**What you will do**.
Line by line, repeat the material below exactly and skip the images.

**Available data**.
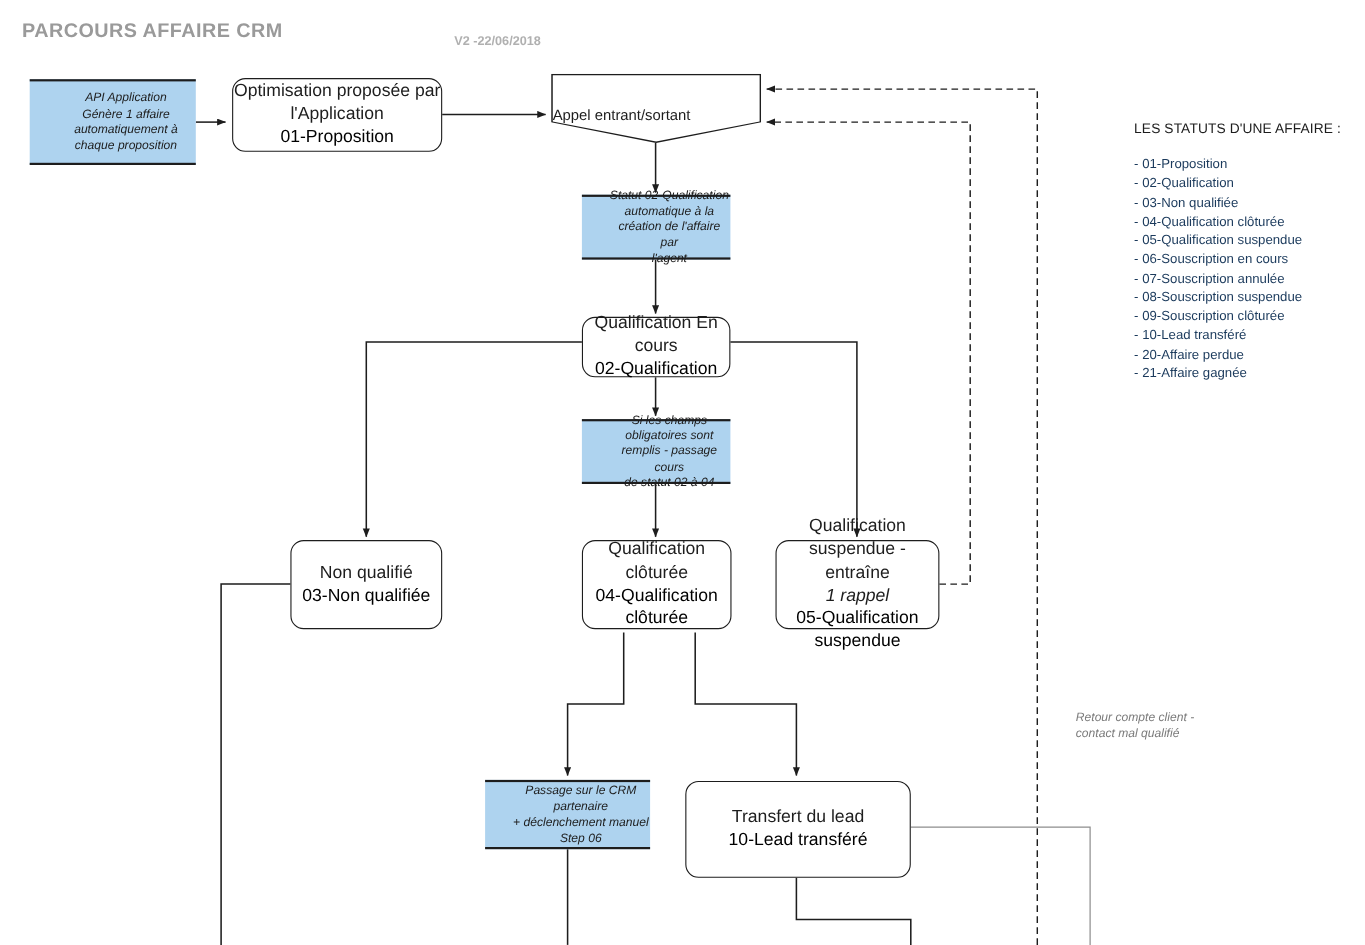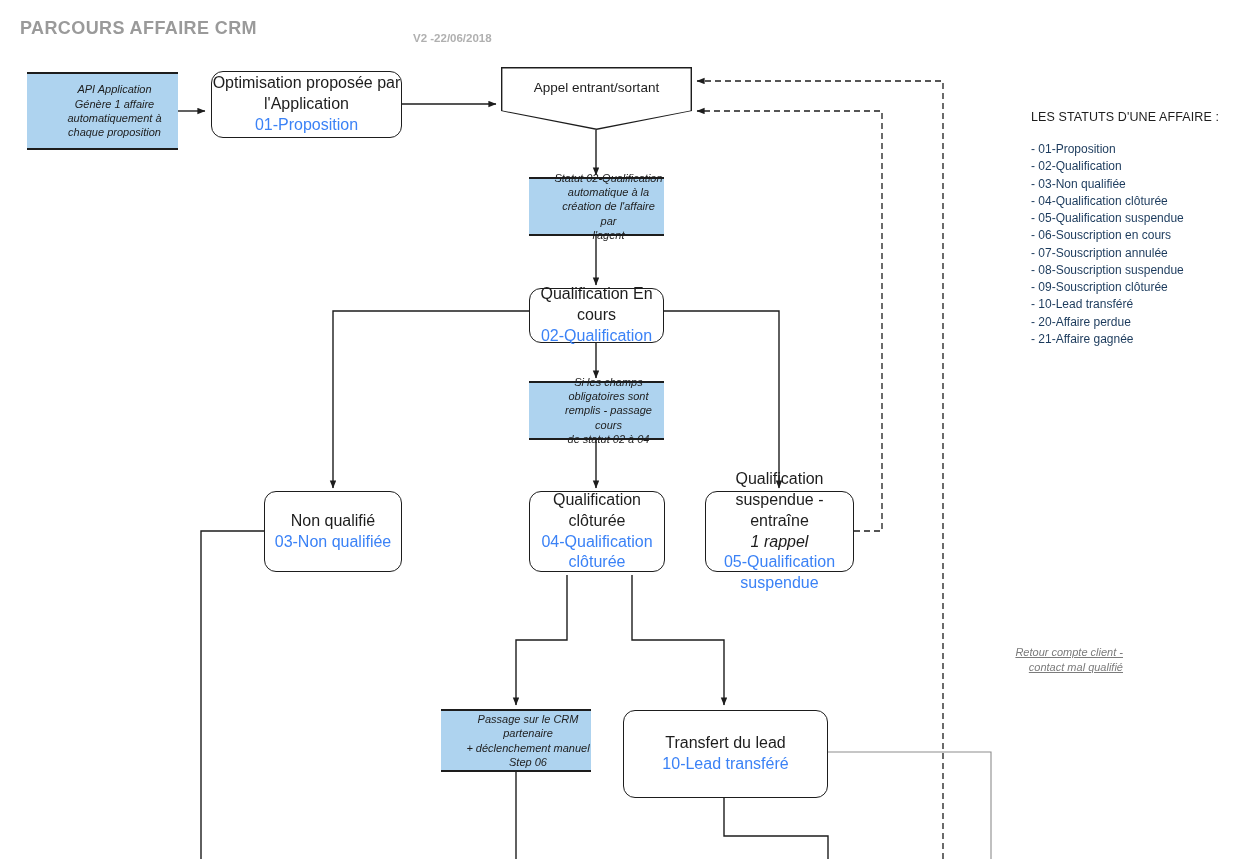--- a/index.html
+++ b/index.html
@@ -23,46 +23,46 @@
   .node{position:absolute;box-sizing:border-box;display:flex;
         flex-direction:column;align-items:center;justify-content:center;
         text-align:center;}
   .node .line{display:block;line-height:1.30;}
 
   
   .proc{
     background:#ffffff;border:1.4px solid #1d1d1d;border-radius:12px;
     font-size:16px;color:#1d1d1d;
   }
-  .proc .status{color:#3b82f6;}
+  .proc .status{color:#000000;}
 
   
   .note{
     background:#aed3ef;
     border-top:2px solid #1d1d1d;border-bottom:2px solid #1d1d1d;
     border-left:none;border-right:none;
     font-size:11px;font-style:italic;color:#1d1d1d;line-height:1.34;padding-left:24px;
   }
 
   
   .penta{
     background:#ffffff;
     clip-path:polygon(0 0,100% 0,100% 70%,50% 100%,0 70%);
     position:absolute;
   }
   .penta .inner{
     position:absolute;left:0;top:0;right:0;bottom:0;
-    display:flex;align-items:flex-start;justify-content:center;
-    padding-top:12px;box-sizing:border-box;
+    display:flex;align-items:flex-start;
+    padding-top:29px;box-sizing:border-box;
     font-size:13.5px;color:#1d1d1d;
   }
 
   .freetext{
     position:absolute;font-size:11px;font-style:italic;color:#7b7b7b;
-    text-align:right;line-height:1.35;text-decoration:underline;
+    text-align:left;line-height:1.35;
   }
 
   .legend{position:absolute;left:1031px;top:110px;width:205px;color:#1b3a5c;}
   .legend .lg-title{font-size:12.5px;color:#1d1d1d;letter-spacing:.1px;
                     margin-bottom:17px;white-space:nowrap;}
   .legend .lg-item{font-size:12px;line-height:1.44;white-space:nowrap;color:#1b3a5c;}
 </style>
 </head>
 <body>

**Solved problem**.
--- a/index.html
+++ b/index.html
@@ -23,46 +23,46 @@
   .node{position:absolute;box-sizing:border-box;display:flex;
         flex-direction:column;align-items:center;justify-content:center;
         text-align:center;}
   .node .line{display:block;line-height:1.30;}
 
   
   .proc{
     background:#ffffff;border:1.4px solid #1d1d1d;border-radius:12px;
     font-size:16px;color:#1d1d1d;
   }
-  .proc .status{color:#3b82f6;}
+  .proc .status{color:#000000;}
 
   
   .note{
     background:#aed3ef;
     border-top:2px solid #1d1d1d;border-bottom:2px solid #1d1d1d;
     border-left:none;border-right:none;
     font-size:11px;font-style:italic;color:#1d1d1d;line-height:1.34;padding-left:24px;
   }
 
   
   .penta{
     background:#ffffff;
     clip-path:polygon(0 0,100% 0,100% 70%,50% 100%,0 70%);
     position:absolute;
   }
   .penta .inner{
     position:absolute;left:0;top:0;right:0;bottom:0;
-    display:flex;align-items:flex-start;justify-content:center;
-    padding-top:12px;box-sizing:border-box;
+    display:flex;align-items:flex-start;
+    padding-top:29px;box-sizing:border-box;
     font-size:13.5px;color:#1d1d1d;
   }
 
   .freetext{
     position:absolute;font-size:11px;font-style:italic;color:#7b7b7b;
-    text-align:right;line-height:1.35;text-decoration:underline;
+    text-align:left;line-height:1.35;
   }
 
   .legend{position:absolute;left:1031px;top:110px;width:205px;color:#1b3a5c;}
   .legend .lg-title{font-size:12.5px;color:#1d1d1d;letter-spacing:.1px;
                     margin-bottom:17px;white-space:nowrap;}
   .legend .lg-item{font-size:12px;line-height:1.44;white-space:nowrap;color:#1b3a5c;}
 </style>
 </head>
 <body>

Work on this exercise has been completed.